Le décret pour l’application de la loi française relative à la reconnaissance et à l’indemnisation des victimes des essais nucléaires français a totalement exclu les Algériens, a affirmé, hier, à Alger l’avocate Fatima Benbraham, lors d’une conférence qu’elle a animée au forum du quotidien El Moudjahid.
Elle a précisé que ledit décret n’a, à aucun moment, fait référence aux Algériens. Ils sont tout simplement exclus de la loi dite Morin, a-telle enchaîné, soulignant que cette dernière évoque uniquement des civils et des militaires ayant exercé en Algérie entre le 13 janvier 1960 et le 31 décembre 1967.
L’avocate a expliqué que par cette procédure, la loi Morin a mis dialectiquement dans le temps la période qui intéresse la France. Citant quelques articles venant en contradiction avec la réalité de l’histoire, elle a également relevé que le gouvernement français a déterminé la zone concernée par cette loi, tout en excluant la région habitée par les Algériens. S’appuyant sur un rapport militaire français de 256 pages, classé « top secret », dont elle a reçu une copie, Me Benbraham a relevé la présence au moment des essaies nucléaires de quelque 40 000 habitants, entre sédentaires et nomades, éparpillés par communautés d’au moins 500 personnes, séparées par une dizaine de kilomètres l’une de l’autre.
Pour elle, ce rapport vient en contradiction avec les déclarations officielles des différents responsables français selon lesquelles les régions où les essais nucléaires français avaient eu lieu ne connaissaient aucune espèce de vie. Dans ce cadre, l’avocate a indiqué que le document secret indique que le gouvernement ne doit pas être informé et qu’aucune note ou instruction ne doit être écrite.
Elle a évoqué l’article 3 de cette loi, relatif à la composition du comité d’indemnisation, composé d’un président qui doit être conseiller d’État ou conseiller à la Cour de cassation, assisté d’un vice-président, de deux personnalités désignées par le ministre de la Défense, de deux personnalités désignées par le ministre de la Santé. Le secrétariat du comité est assuré par les services du ministère de la Défense. Comment voulez-vous qu’un Algérien, atteint de maladies causées par des essais nucléaires puisse, à titre individuel, se déplacer dans un autre État pour déposer sa demande, s’est-elle interrogée. Par ailleurs, le Comité Reconnaissance, indemnisation et mémoire des essais nucléaires français au Sahara algérien a lancé samedi à Alger, une pétition pour la reconnaissance et la réparation des conséquences des essais nucléaires français en Algérie sur la santé et sur l’environnement par l’indemnisation des victimes, la réhabilitation et la sécurisation des sites d’essais. Les premiers signataires de cette pétition, dont des journalistes, des chercheurs et des avocats espèrent atteindre un million et demi de signatures. Ils appellent la France, 50 années après son premier essai, à reconnaître cette situation et à prendre ses responsabilités en mettant en oeuvre les revendications légitimes des victimes algériennes des essais nucléaires français au Sahara algérien.

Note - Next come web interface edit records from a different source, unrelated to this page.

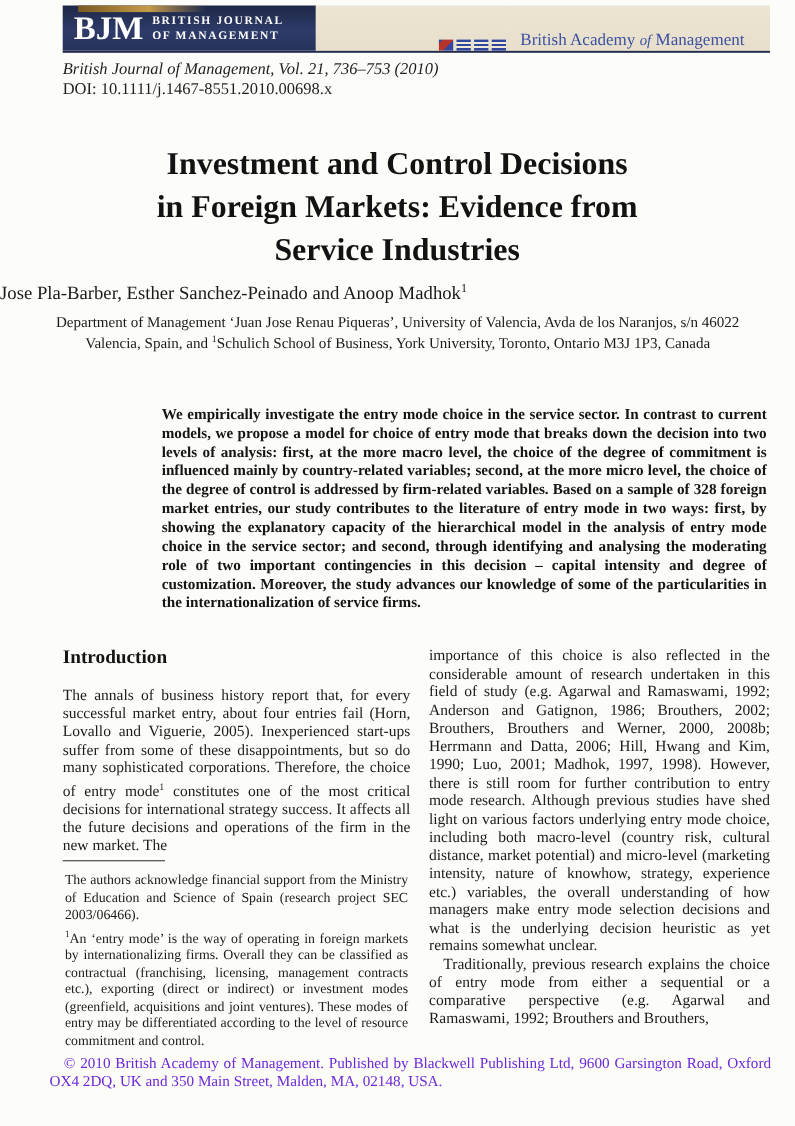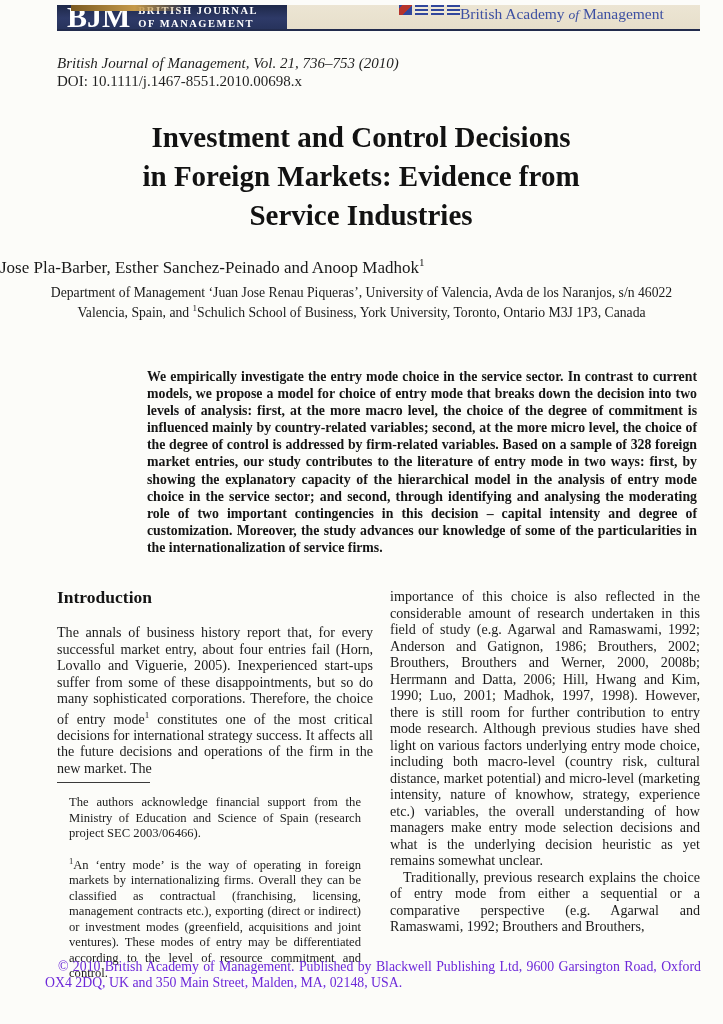--- a/index.html
+++ b/index.html
@@ -7,21 +7,21 @@
   body {
     width: 723px; height: 1024px; position: relative;
     background: #fcfcf9;
     font-family: "Liberation Serif", serif;
     color: #1b1b1b;
     overflow: hidden;
   }
 
   
   .banner {
-    position: absolute; left: 57px; top: 5px; width: 643px; height: 26px;
+    position: absolute; left: 57px; top: 5px; width: 643px; height: 43px;
     display: flex;
     border-bottom: 2px solid #222b4d;
   }
   .banner-left {
     width: 230px; height: 100%;
     background: linear-gradient(180deg, #1e2848 0%, #2e3a68 55%, #27335c 100%);
     position: relative;
     display: flex; align-items: center; gap: 8px; padding-left: 10px;
   }
   .gold-stripe {
@@ -31,40 +31,40 @@
   .bjm-acronym {
     color: #ffffff; font-size: 30px; font-weight: bold; line-height: 1;
   }
   .bjm-name {
     color: #ffffff; font-size: 10.5px; font-weight: bold;
     letter-spacing: 1.5px; line-height: 13px;
   }
   .banner-right {
     flex: 1; height: 100%;
     background: linear-gradient(180deg, #ece5d3 0%, #e7dfcb 100%);
-    display: flex; align-items: flex-start; padding-left: 112px;
+    display: flex; align-items: flex-end; gap: 13px; padding-left: 112px;
   }
   .bam-logo { display: flex; gap: 3px; }
   .bam-logo i { display: block; width: 13px; height: 10px; }
   .bam-block-diag {
     background: linear-gradient(135deg, #31479c 0 16%, #b5342c 16% 58%, #31479c 58% 100%);
   }
   .bam-block-stripes {
     background: linear-gradient(180deg, #31479c 0 20%, #f0ead8 20% 40%, #31479c 40% 60%, #f0ead8 60% 80%, #31479c 80% 100%);
   }
   .academy-name { color: #3d50a2; font-size: 15.5px; white-space: nowrap; }
   .academy-name .of { font-style: italic; font-size: 13.5px; }
 
   
   .citation { position: absolute; left: 57px; top: 55px; font-size: 15px; line-height: 17.5px; color: #1f1f1f; }
   .citation .journal-line { font-style: italic; }
 
   
   .paper-title {
-    position: absolute; top: 99px; left: 61px; width: 600px;
+    position: absolute; top: 111px; left: 61px; width: 600px;
     text-align: center; font-size: 29px; font-weight: bold; line-height: 39px; color: #121212;
   }
   .authors {
     position: absolute; top: 256px; left: 0; width: 642px;
     font-size: 17px; color: #1a1a1a;
   }
   .authors sup { font-size: 11px; }
   .affiliation {
     position: absolute; top: 285px; left: 36px; width: 651px;
     text-align: center; font-size: 13.7px; line-height: 15.9px; color: #1a1a1a;
@@ -85,21 +85,21 @@
   .section-heading { font-size: 17.5px; font-weight: bold; margin: 0 0 16px 0; color: #141414; }
   .body-para {
     font-size: 14.1px; line-height: 16.5px; text-align: justify; margin: 0; color: #1b1b1b;
   }
   .body-para sup { font-size: 9px; }
   .indented { text-indent: 13px; }
 
   
   .footnote-block { position: absolute; top: 782px; left: 57px; width: 316px; }
   .footnote-rule { width: 93px; border: 0; border-top: 1.4px solid #3a3a3a; margin: 0 0 10px 0; }
-  .footnote { font-size: 12.6px; line-height: 15.5px; text-align: justify; margin: 12px; color: #1b1b1b; }
+  .footnote { font-size: 12.6px; line-height: 15.5px; text-align: justify; margin: 2px; color: #1b1b1b; }
   .footnote + .footnote { margin-top: 2px; }
   .footnote sup { font-size: 8.5px; }
 
   
   .page-footer {
     position: absolute; top: 959px; left: 45px; width: 656px;
     font-size: 13.8px; line-height: 16.4px; text-align: justify; text-indent: 13px; color: #6d28d9;
   }
 </style>
 </head>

Le Comité exige, l’ouverture des archives des essais nucléaires français au Sahara algérien, encore classées secret défense et qui seraient devenues incommunicables depuis 2008. Se prononçant au nom des premiers signataires, le chercheur en génie nucléaire, Amar Mansouri, a appelé, lors du forum d’El- Moudjahid consacré à l’état d’avancement du dossier des essais nucléaires français en Algérie, à la mise en place d’une commission mixte d’évaluation et de suivi des conséquences sanitaires et environnementales, travaillant en toute transparence. Le Comité exhorte l’État français à la création de fonds pour l’indemnisation et le suivi médical des victimes algériennes d’une part, et la réhabilitation et la sécurisation des trois sites d’essai au Sahara et la gestion des déchets radioactifs générés par les essais, d’autre part. Il a, par ailleurs, tenu à apporter son soutien à l’Association des vétérans des essais nucléaires (AVEN) et l’association «Moruroa et tatou» dans leur combat pour une juste indemnisation des différentes victimes des essais nucléaires français au Sahara algérien et en Polynésie française.